Would you filter these records and copy every line that has the word "directly"?

══ Record extracts ══

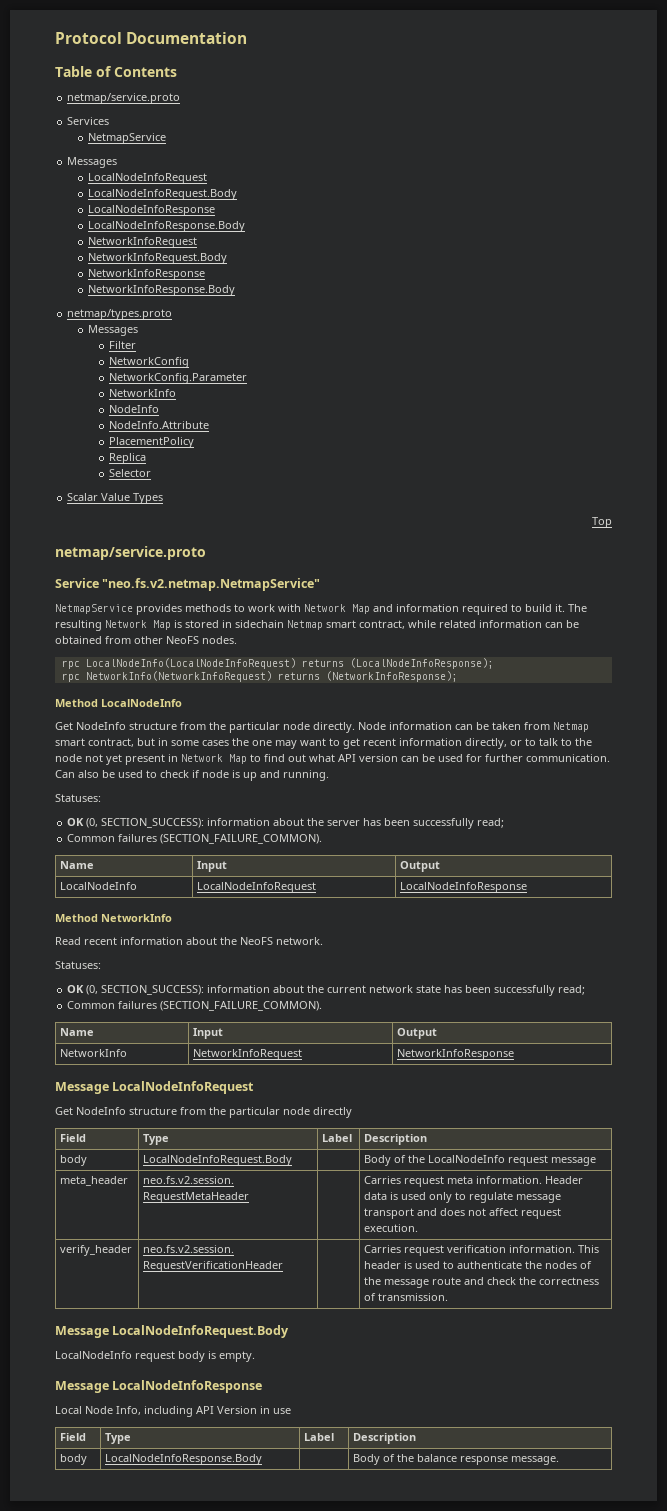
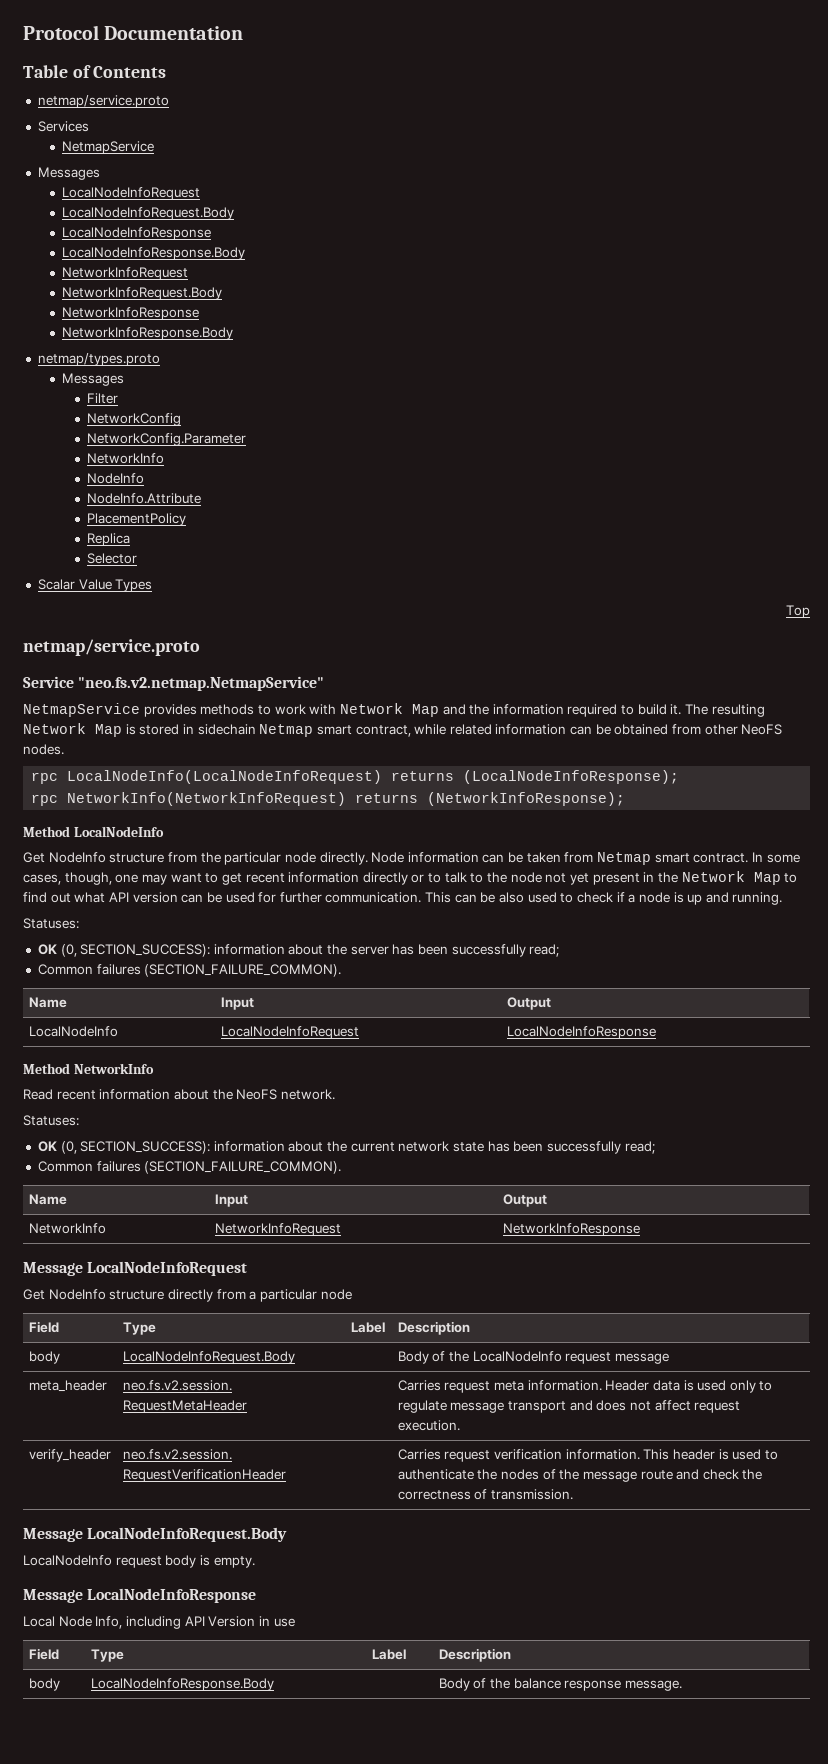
(393, 608) none -> [469,704,490,715] the
[88,738,249,747] contract, but in some cases the -> [693,852,800,863] [23,872,112,885] contract. In some cases, though,
[465,738,507,749] directly, -> [362,872,408,885] directly
(178, 758) none -> [657,872,678,883] the
[55,770,115,778] Can also be -> [425,892,525,903] This can be also
(200, 774) none -> [628,894,636,903] a
[180,1107,352,1118] from the particular node directly -> [167,1289,352,1302] directly from a particular node

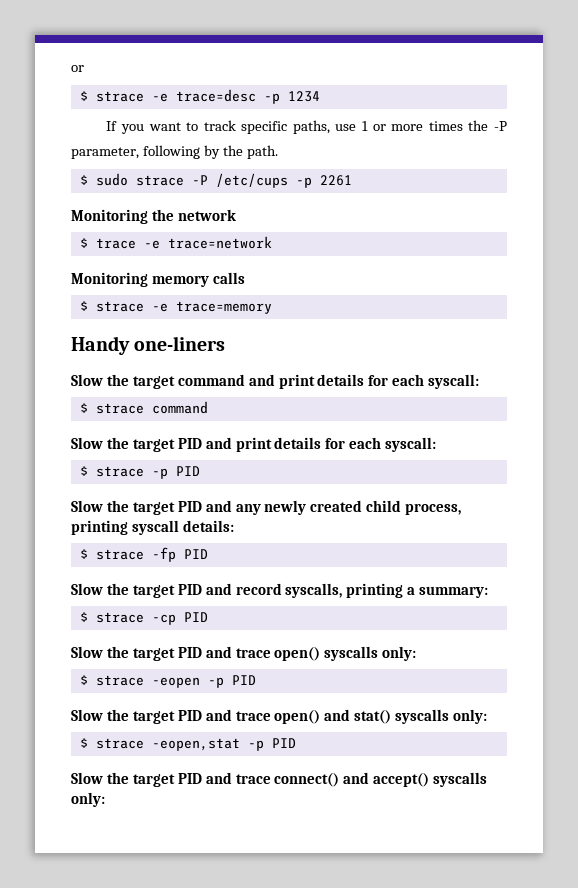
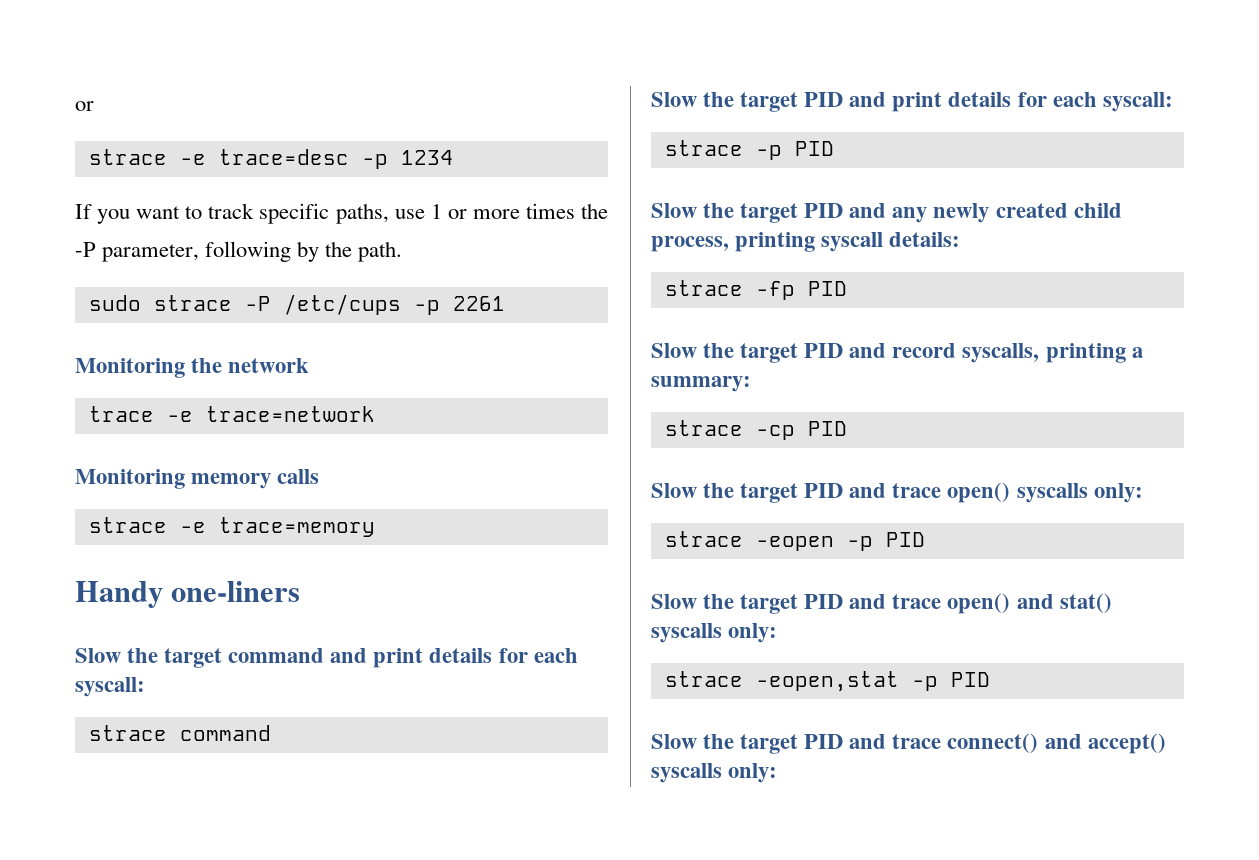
[79,91,88,101] $ -> (94, 106) none
[79,175,88,185] $ -> (403, 251) none
[79,238,88,248] $ -> (310, 365) none
[79,301,88,311] $ -> (320, 476) none
[79,403,88,413] $ -> (145, 687) none
[79,466,88,476] $ -> (1173, 102) none
[79,549,88,559] $ -> (961, 239) none
[79,612,88,622] $ -> (751, 384) none
[79,675,88,685] $ -> (1143, 493) none
[79,738,88,748] $ -> (778, 633) none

═══

- Your solution -
[465,738,507,749] directly, -> [362,872,408,885] directly
[180,1107,352,1118] from the particular node directly -> [167,1289,352,1302] directly from a particular node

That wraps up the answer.